Elle ajoute même que lors de ces retrouvailles entre élèves, leurs tenues laissent à désirer. « (Quant à) l’habillement, ils vont changer de tenues dès que nous (superviseurs) ne sommes plus là et faire du n’importe quoi. Cela a fait que cette année, on ne l’avait pas encore organisé et ils sont venus nous talonner. Nous leur avons dit d’attendre au cours du deuxième trimestre on va voir. (Et voilà que) la mesure est tombée, on est soulagé. Parce que ce sont des boîtes de jour qu’ils organisent, ce n’est pas pour commémorer la mort de Nelson Mandela, c’est autre chose qu’ils font. Ça nous met mal à l’aise. Toute l’administration parle mais ils n’écoutent pas », avancé Mme Konaté.
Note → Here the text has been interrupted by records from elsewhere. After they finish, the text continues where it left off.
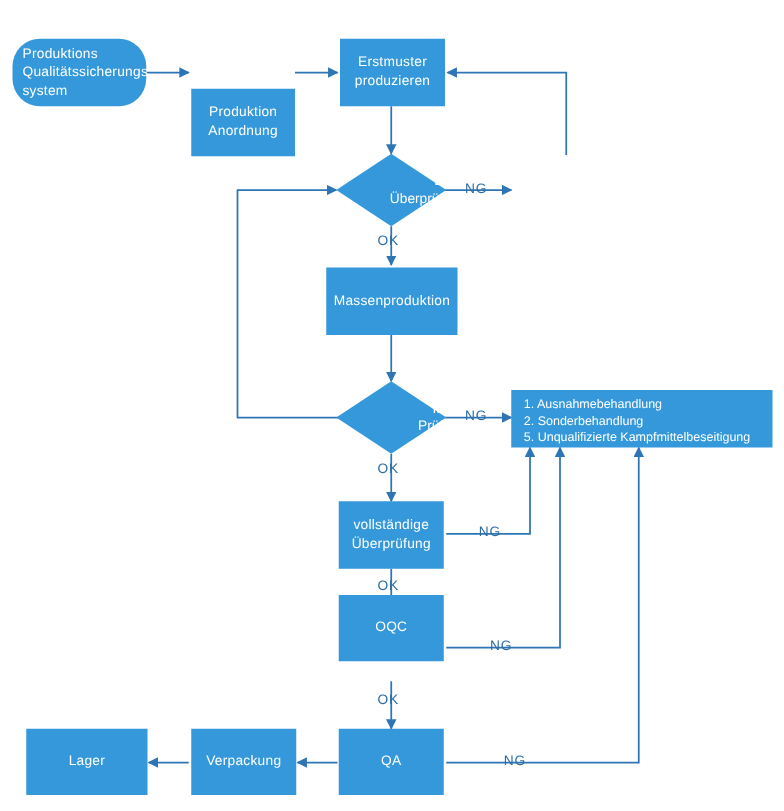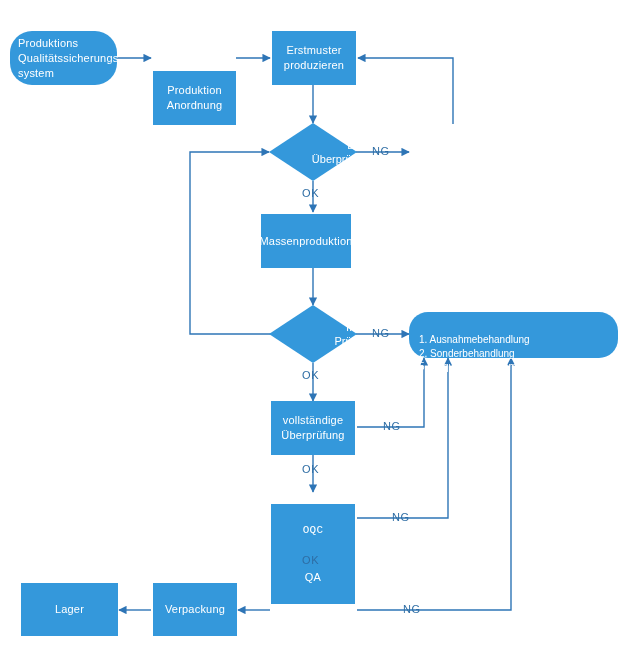"Massenproduktion" div.node { width: 90px -> 105px }
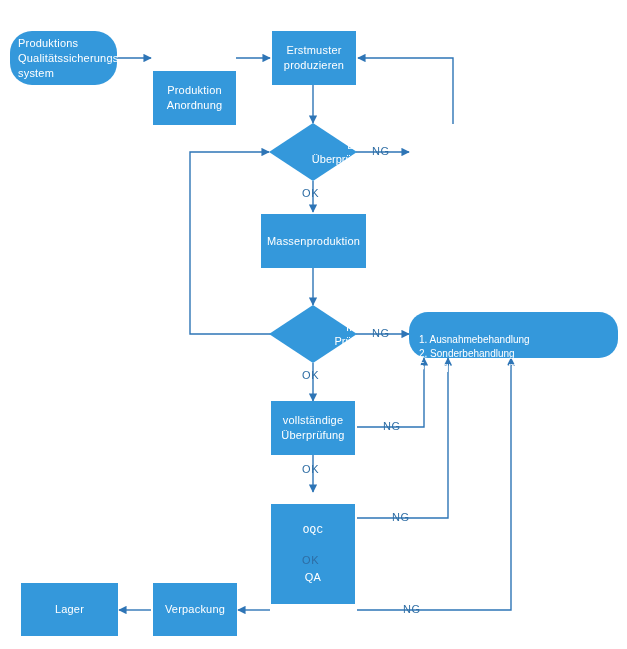"1. Ausnahmebehandlung" .list-node { border-radius: 19px -> none; padding: 21px 0 5px 10px -> 5px 0 5px 10px }
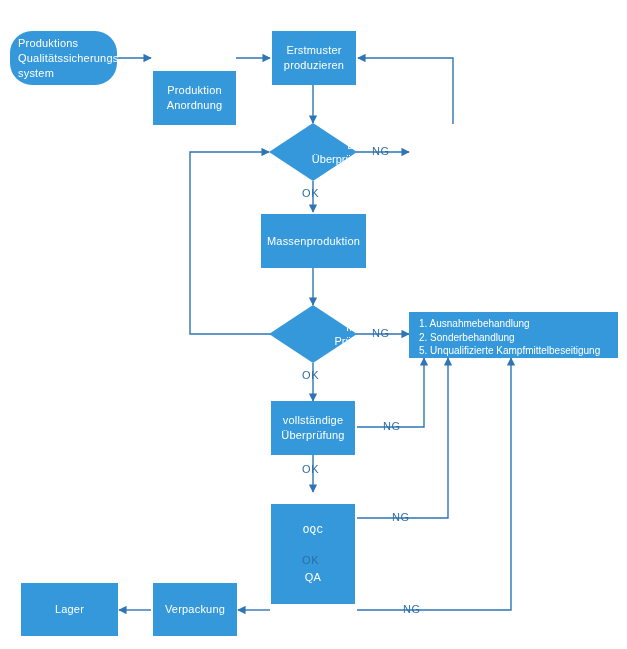"OQC" div.node { font-family: Liberation Mono, monospace -> none; top: 504px -> 476px }
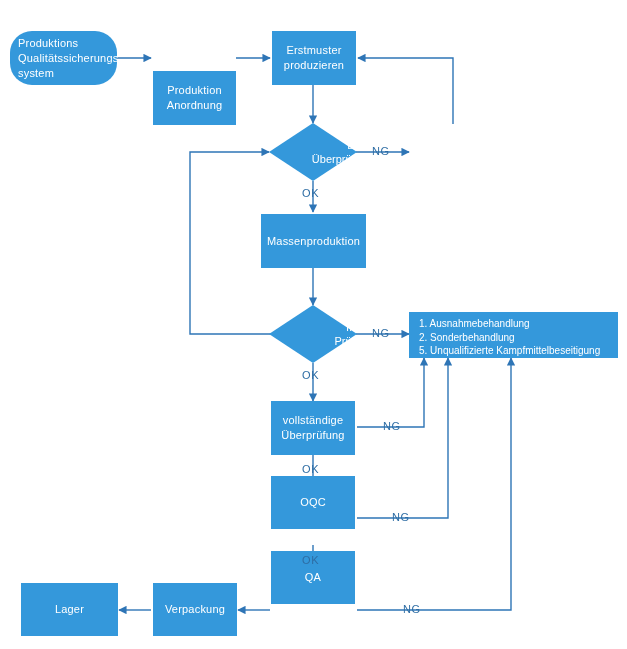"QA" div.node { top: 551px -> 583px }
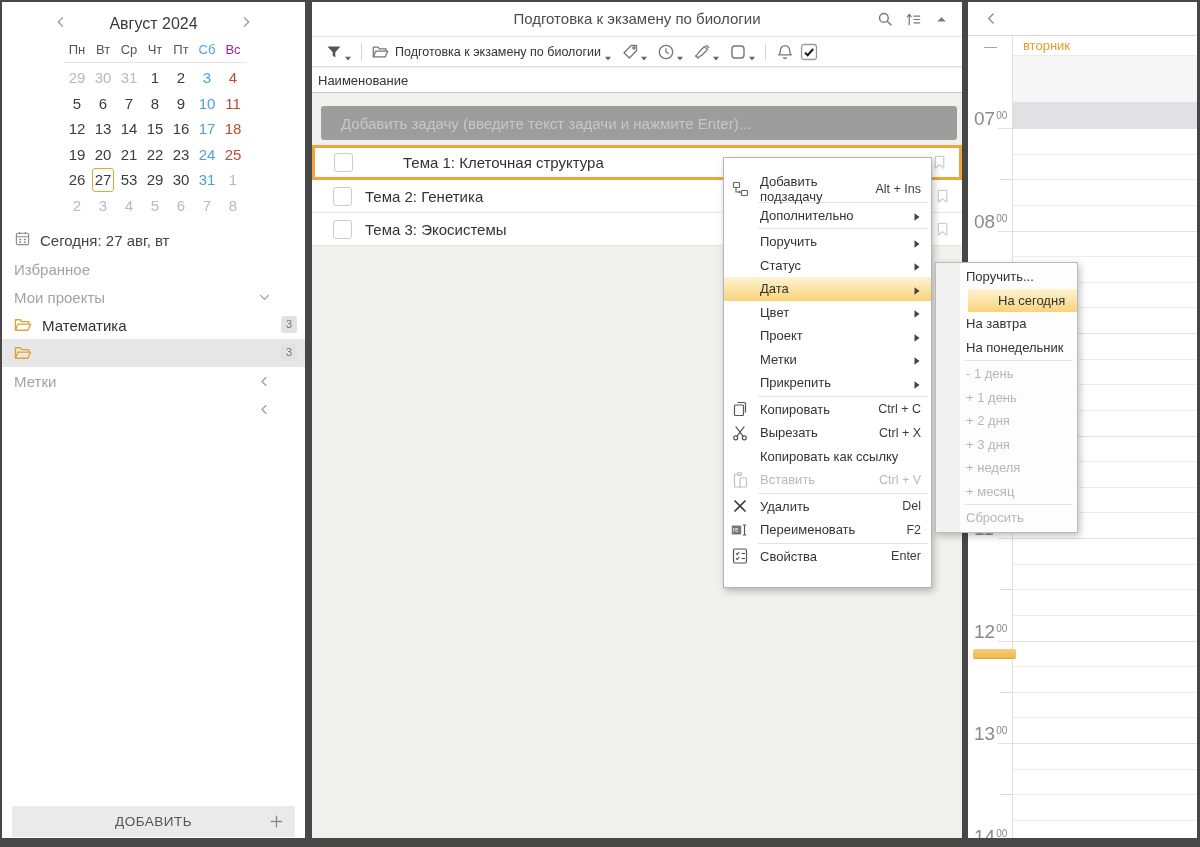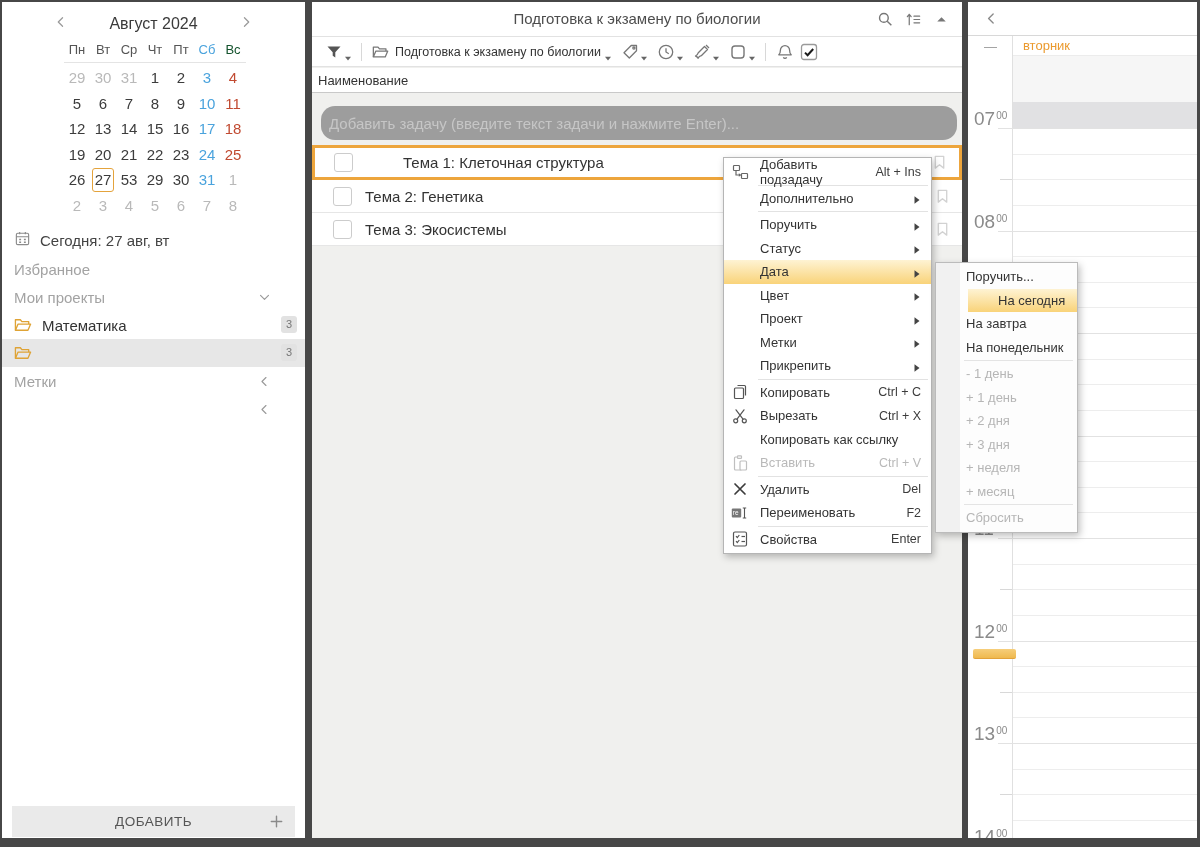"Вс" .wd.sun { color: #14532d -> #a21caf }
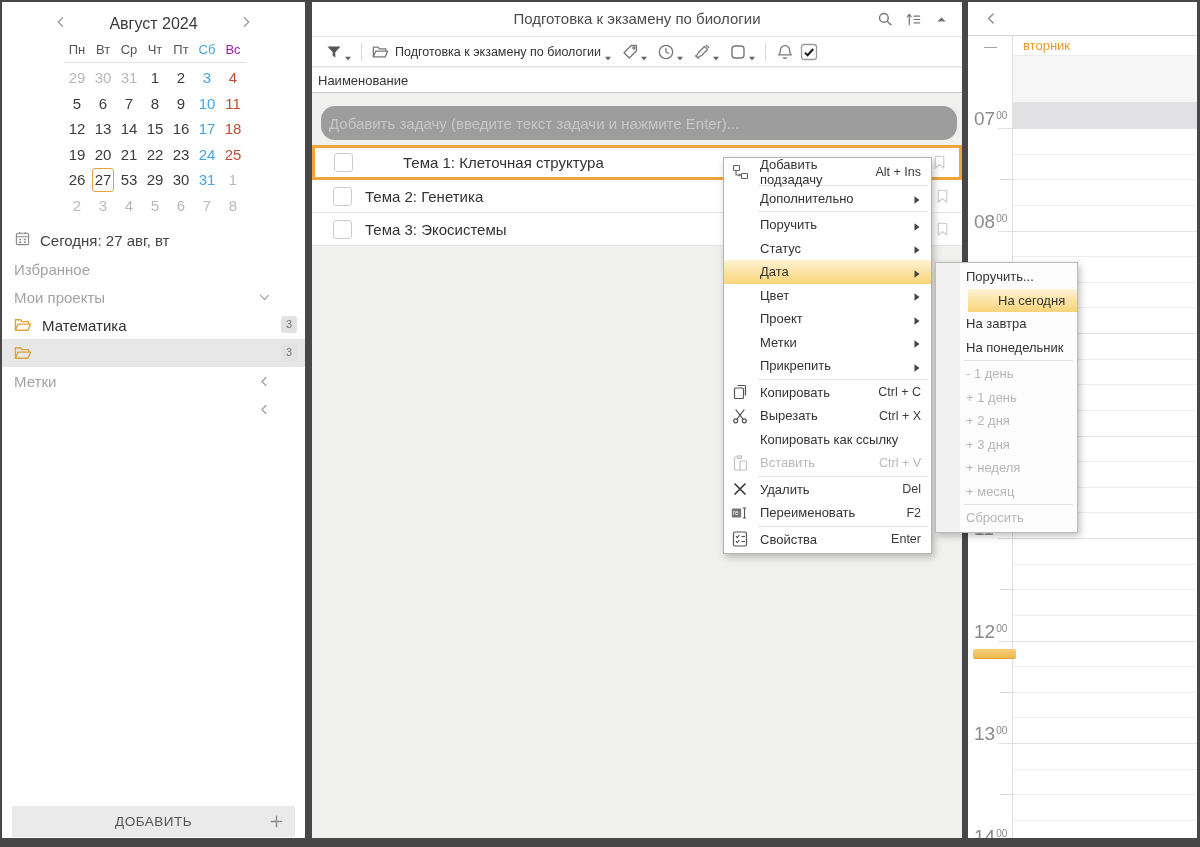"Добавить задачу (введите текст задачи" .add-bar { border-radius: 14px -> 3px; padding-left: 8px -> 20px }
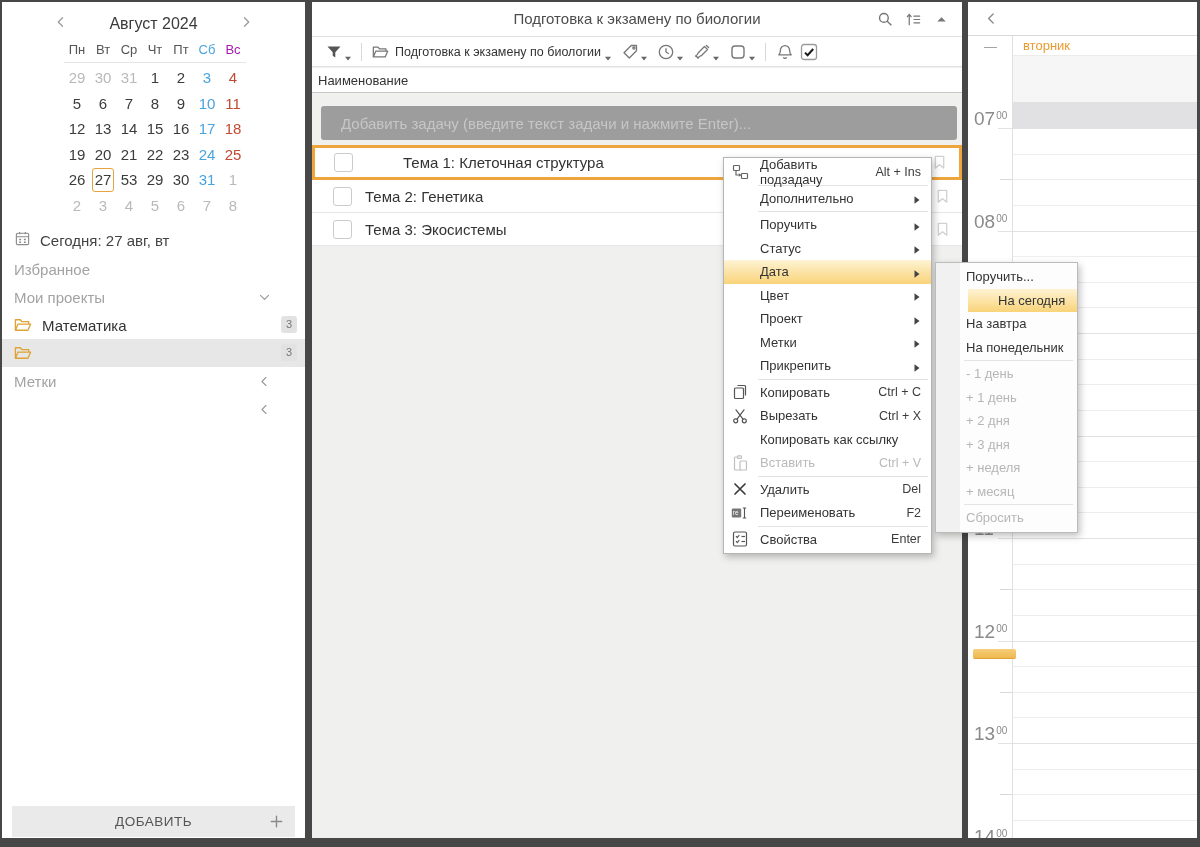"Добавить подзадачу" .ctx { padding: 2px 0 -> 19px 0 }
Certains élèves interrogés, ont dit ne pas être au courant de ces mesures prises par leur ministère en charge. Ils se réservent néanmoins de se prononcer, avant de se rassurer que cette information est avérée.
A ce jour, selon les derniers chiffres de la maladie à coronavirus au Burkina Faso, le nombre de cas actifs s’élève à « 2 000 ». A la date du 5 janvier 2021, le Burkina Faso enregistre 7 563 contaminations.